Starting with the line that contains "top: 36px ->" and stopping after the line that contains "font-family: none ->", copy the entries below exactly. Include nothing else.

◆ **DATA SUPPLIED**
────────────────────

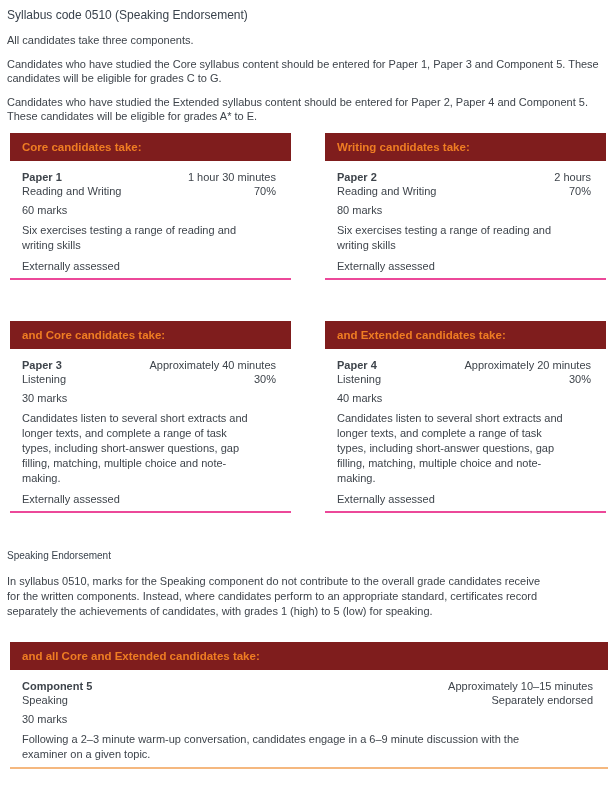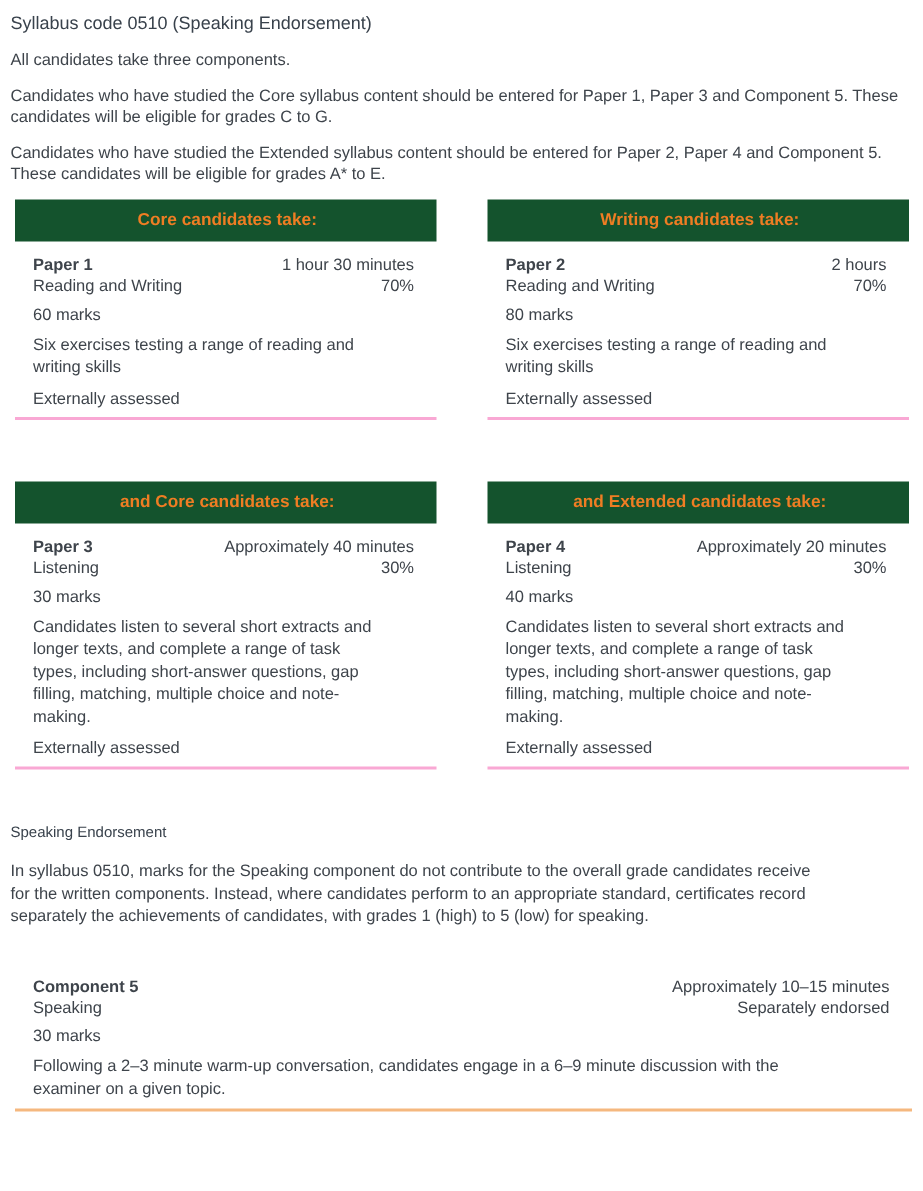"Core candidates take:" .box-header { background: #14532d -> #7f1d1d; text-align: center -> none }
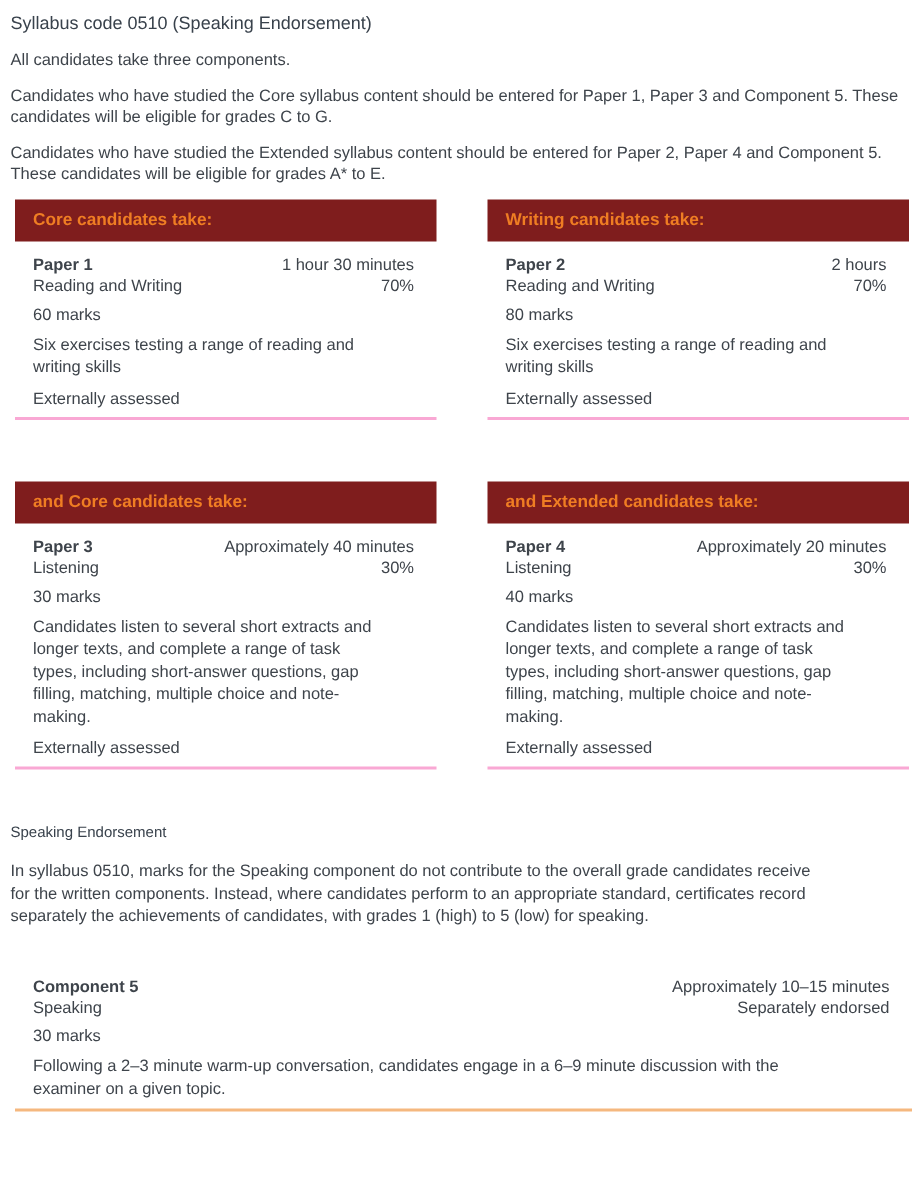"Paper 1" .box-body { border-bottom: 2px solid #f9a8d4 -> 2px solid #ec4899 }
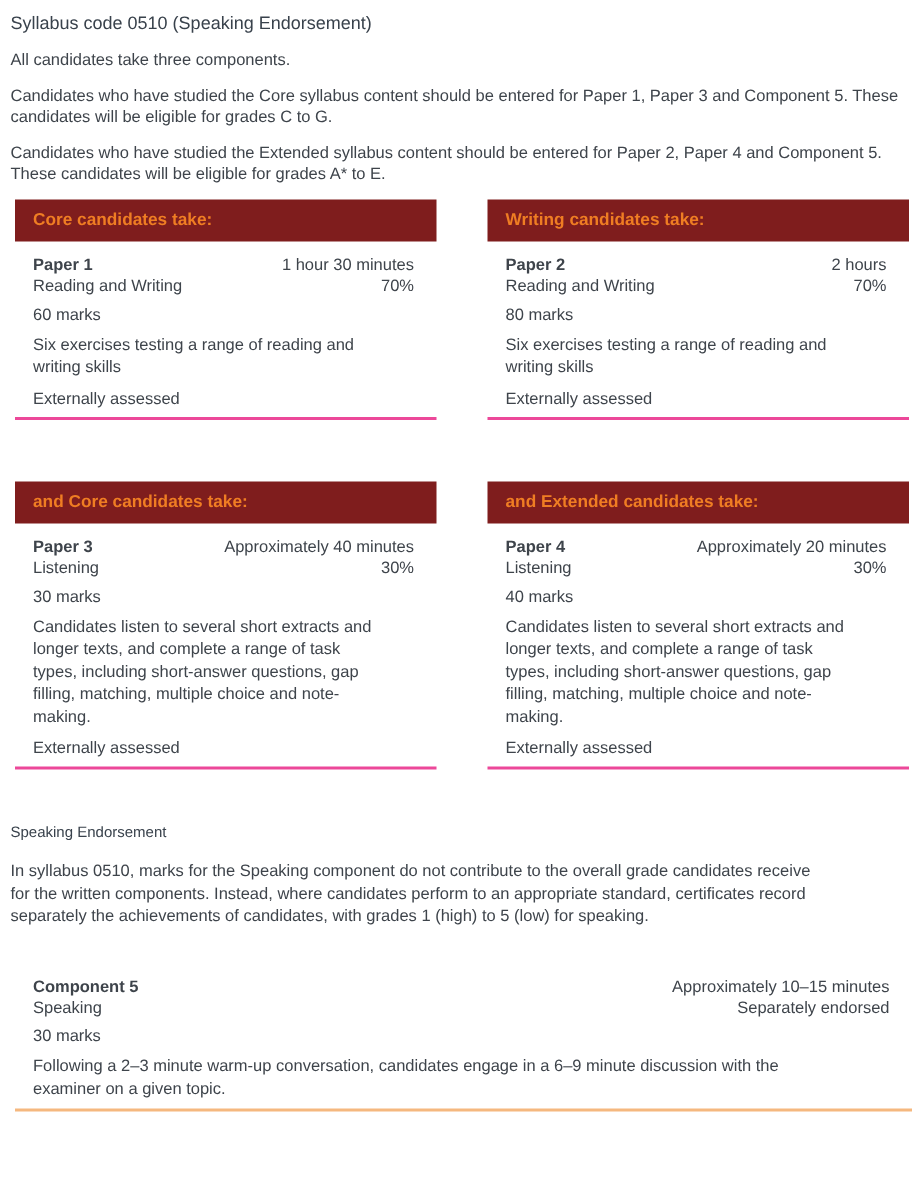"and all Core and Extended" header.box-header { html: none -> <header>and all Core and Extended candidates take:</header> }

────────────────────

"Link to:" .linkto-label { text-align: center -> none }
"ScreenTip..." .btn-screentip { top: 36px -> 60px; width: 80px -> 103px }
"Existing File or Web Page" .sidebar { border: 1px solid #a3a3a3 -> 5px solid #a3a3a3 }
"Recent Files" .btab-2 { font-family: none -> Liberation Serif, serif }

────────────────────

◆ **ANSWER TO THIS PROBLEM**
"ScreenTip..." .btn-screentip { top: 36px -> 60px; width: 80px -> 103px }
"Existing File or Web Page" .sidebar { border: 1px solid #a3a3a3 -> 5px solid #a3a3a3 }
"Recent Files" .btab-2 { font-family: none -> Liberation Serif, serif }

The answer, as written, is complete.